Le « remodelage » des fesses combine souvent plusieurs opérations telles que liposuccion suivie de micro-transplantation, en vue d’augmenter leur volume, de les remonter (fesses tombantes) et les arrondir (fesses plates). Appelée aussi liposculpture, cette technique peut intervenir également pour « remodeler » la taille, les hanches, la culotte de cheval, les poignées d’amour et le sacrum, embellissant plus la silhouette de la femme et accentuant le galbe de ses fesses. Selon ses besoins et selon le conseil du médecin, la femme qui souhaite donc augmenter ou remodeler ses fesses peut choisir entre différentes techniques, dont les plus connues sont cependant les prothèses de fesses ou implant fessier, le lipofilling ou injection de graisse, et, plus rarement utilisée, l’injection d’un « filler » qui est un produit synthétique.

• La technique de "l’implant fessier" consiste à insérer chirurgicalement des prothèses ou implants en gel de silicone cohésif, par une incision verticale le long du pli inter-fessier. Elle peut donner un résultat satisfaisant de naturel car l’implant s’intègre bien dans les muscles fessiers et parce qu’il a une consistance presque égale à celle de ces derniers. Cette technique ayant ses adeptes, présente toutefois quelques risques post-opératoires : hématome, infection, déplacement de l’implant, lymphorée (accumulation de lymphe), phlébite…

• Le "lipofilling" ou injection de graisse est aussi une technique bien connue et ce depuis longtemps. Puisqu’elle nécessite un prélèvement de graisse dans un premier temps pour la réinjecter au niveau des fesses dans un deuxième temps, elle ne peut pas être utilisée si la patiente a très peu de graisse sur son corps alors que son opération en nécessite une grande quantité. La graisse est donc d’abord prélevée par lipo-aspiration à basse pression pour prendre bien soin de ne pas altérer aucunement les lobules graisseux. Les zones de prélèvement sont l’abdomen, le ventre, les hanches, la culotte de cheval, la face interne des genoux. La personne a donc intérêt à ne pas être maigre !

Dans la deuxième phase, la graisse prélevée est réinjectée au niveau de la partie supérieure des fesses, après être centrifugée ou non, à l’aide d’une canule (petite seringue). C’est une opération longue et méticuleuse car il faut remplir un à un les centaines de tunnels adipeux. Deux à quatre séances d’injection sont par ailleurs nécessaires pour aboutir à un bon résultat esthétique car la graisse peut perdre soixante dix pour cent de son volume.
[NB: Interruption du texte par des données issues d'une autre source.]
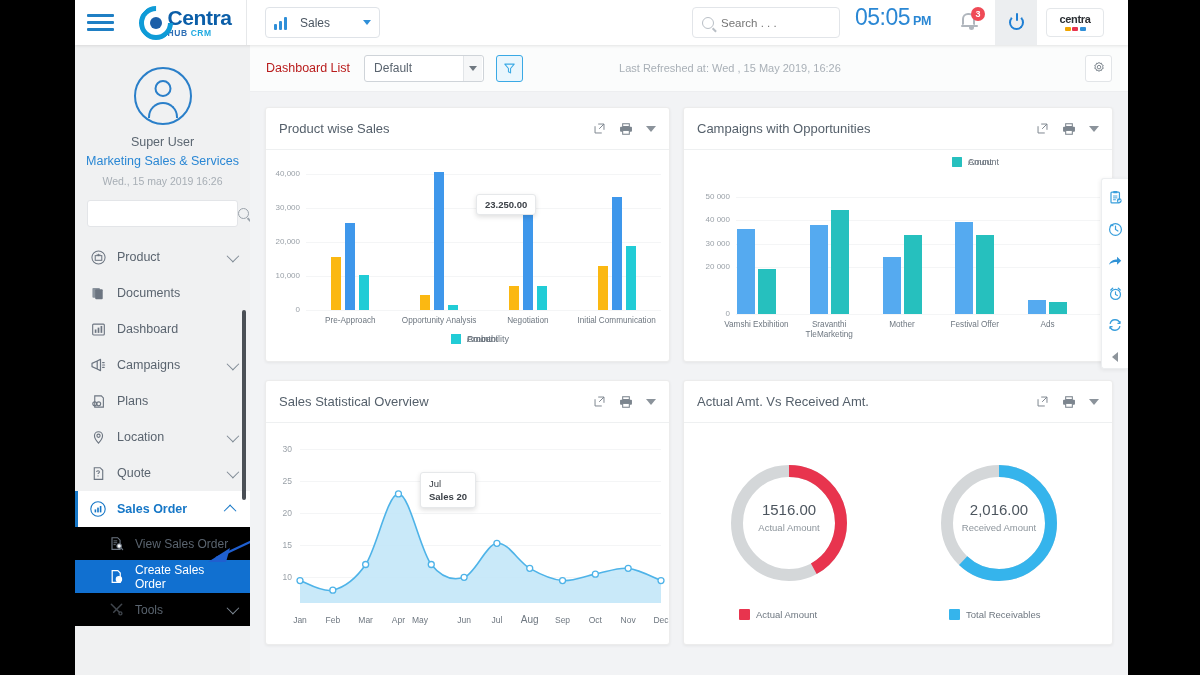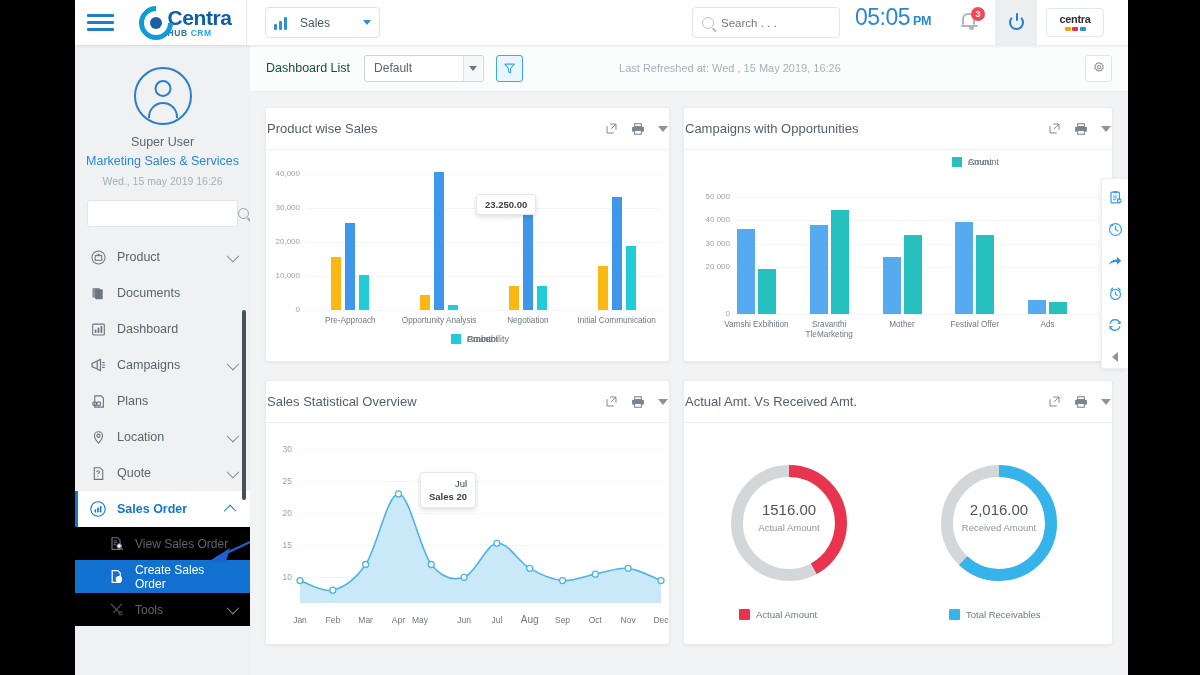--- a/index.html
+++ b/index.html
@@ -119,7 +119,7 @@
     position:absolute;left:175px;top:45px;width:878px;height:47px;background:#fbfcfc;
     display:flex;align-items:center;padding:0 16px;border-bottom:1px solid #edeef0;
   }
-  .dt-label{font-size:12.5px;color:#14532d}
+  .dt-label{font-size:12.5px;color:#b91c1c}
   .dt-select{margin-left:14px;width:120px;height:27px;border:1px solid #cfd4d9;border-radius:3px;background:#fff;display:flex;align-items:center;padding:0 6px 0 9px;cursor:pointer}
   .dt-select .v{flex:1;font-size:12px;color:#5a646f}
   .dt-select .sep{width:19px;height:25px;border-left:1px solid #e2e5e8;display:flex;align-items:center;justify-content:center;background:#f6f7f8;margin-right:-5px}

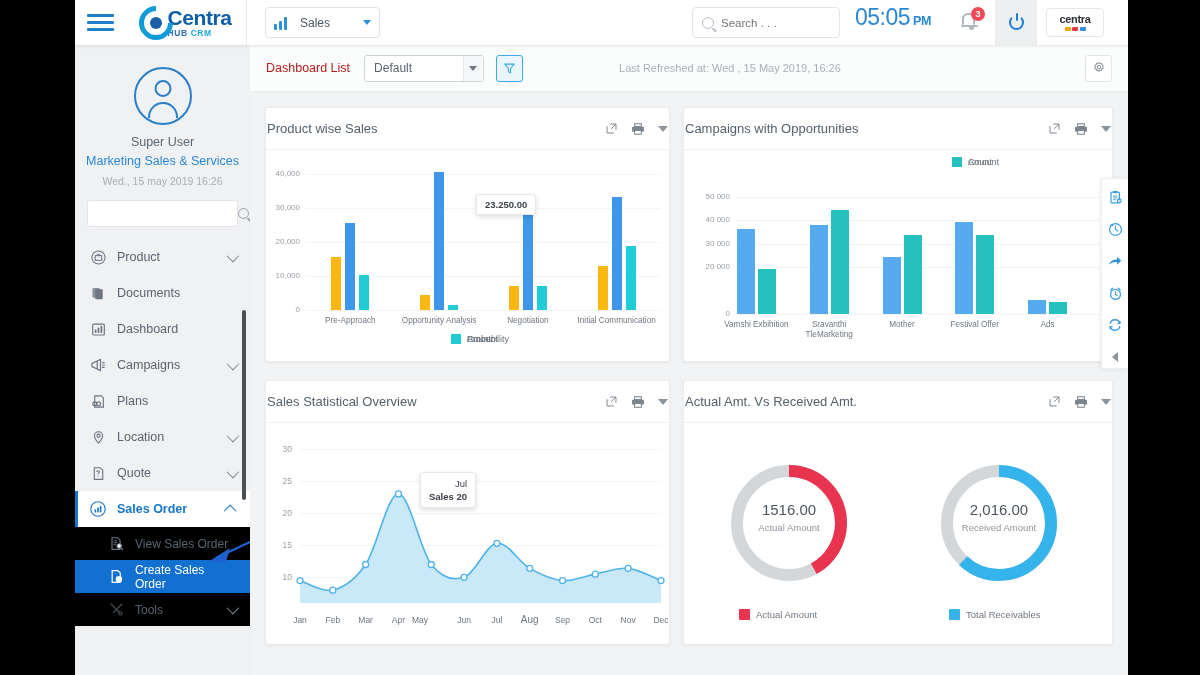--- a/index.html
+++ b/index.html
@@ -134,7 +134,7 @@
     position:absolute;background:#fff;border:1px solid #ececec;border-radius:3px;
     box-shadow:0 1px 3px rgba(0,0,0,.06);
   }
-  .card-head{height:42px;border-bottom:1px solid #eef0f1;display:flex;align-items:center;padding:0 1px}
+  .card-head{height:42px;border-bottom:1px solid #eef0f1;display:flex;align-items:center;padding:0 13px}
   .card-title{font-size:13px;color:#55606b;flex:1}
   .card-acts{display:flex;align-items:center;gap:13px}
   .ic-btn{cursor:pointer;display:flex;align-items:center;justify-content:center}

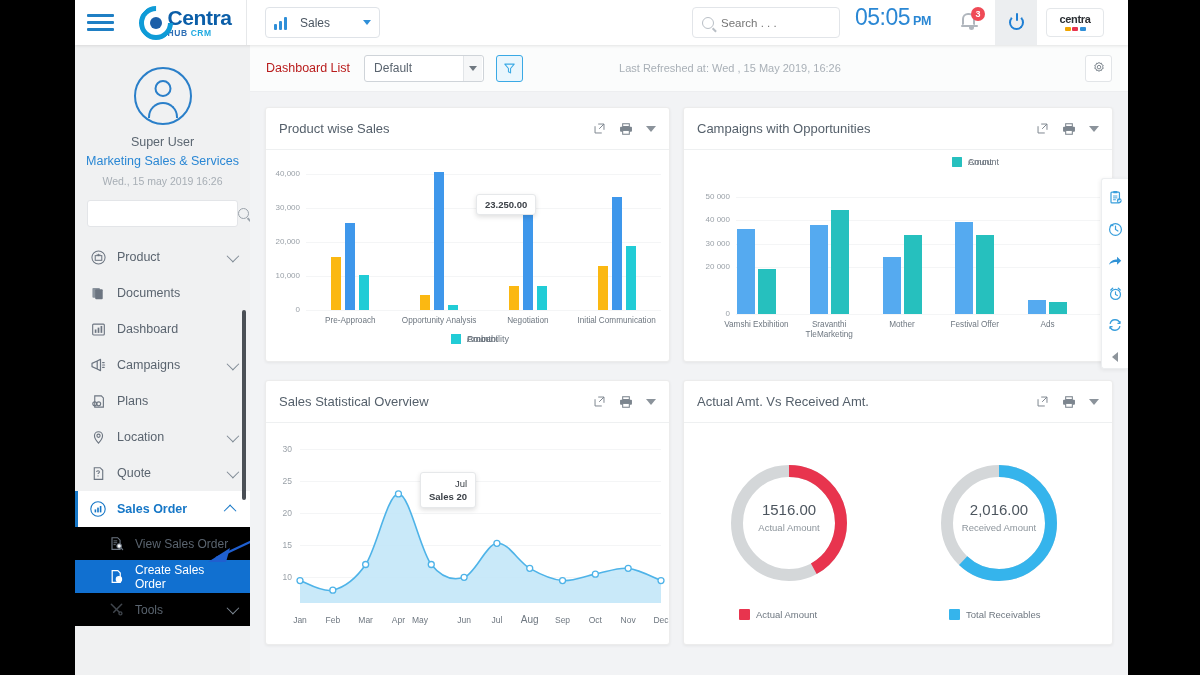--- a/index.html
+++ b/index.html
@@ -155,7 +155,7 @@
   .tooltip{
     position:absolute;background:#fff;border:1px solid #e6e8ea;border-radius:3px;
     box-shadow:0 2px 5px rgba(0,0,0,.13);padding:4px 8px;font-size:9.5px;color:#3b4047;
-    text-align:right;white-space:nowrap;z-index:5;
+    text-align:left;white-space:nowrap;z-index:5;
   }
   .donut-val{font-size:15px;color:#4c555e}
   .donut-cap{font-size:9.5px;color:#8d959c;margin-top:4px}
Cette technique est intéressante dans la mesure où elle est naturelle et n’utilise que la propre graisse de la patiente. Quoiqu’il en soit, elle présente, elle aussi, quelques risques post-opératoires, comme l’infection, ou la résorption de la graisse…

• L’injection d’un filler est une autre technique d’injection cette fois-ci d’une substance synthétique, principalement « l’alkylamide ». Elle est aussi appelée « endoprothèse ». Lorsque cette substance est injectée dans l’hypoderme (au niveau de la graisse) elle est automatiquement enveloppée par une capsule très mince (0,02mm) collagénique qui isole les tissus. C’est l’organisme qui effectue cette action, qui, une fois terminée, aura transformé la substance injectée en prothèse qui se comporte ainsi. Comme toujours, un des principaux risques est le risque septique.

Pour augmenter le volume des fesses, les techniques sont donc diverses ; la plus la décision appartient sans doute au médecin chirurgien car c’est lui qui est en mesure de définir la meilleure adéquation technique/patiente.Ensuite, il doit bien informer sa cliente des risques possibles relatifs à la technique choisie bilatéralement car effectivement la patiente peut aussi émettre son avis.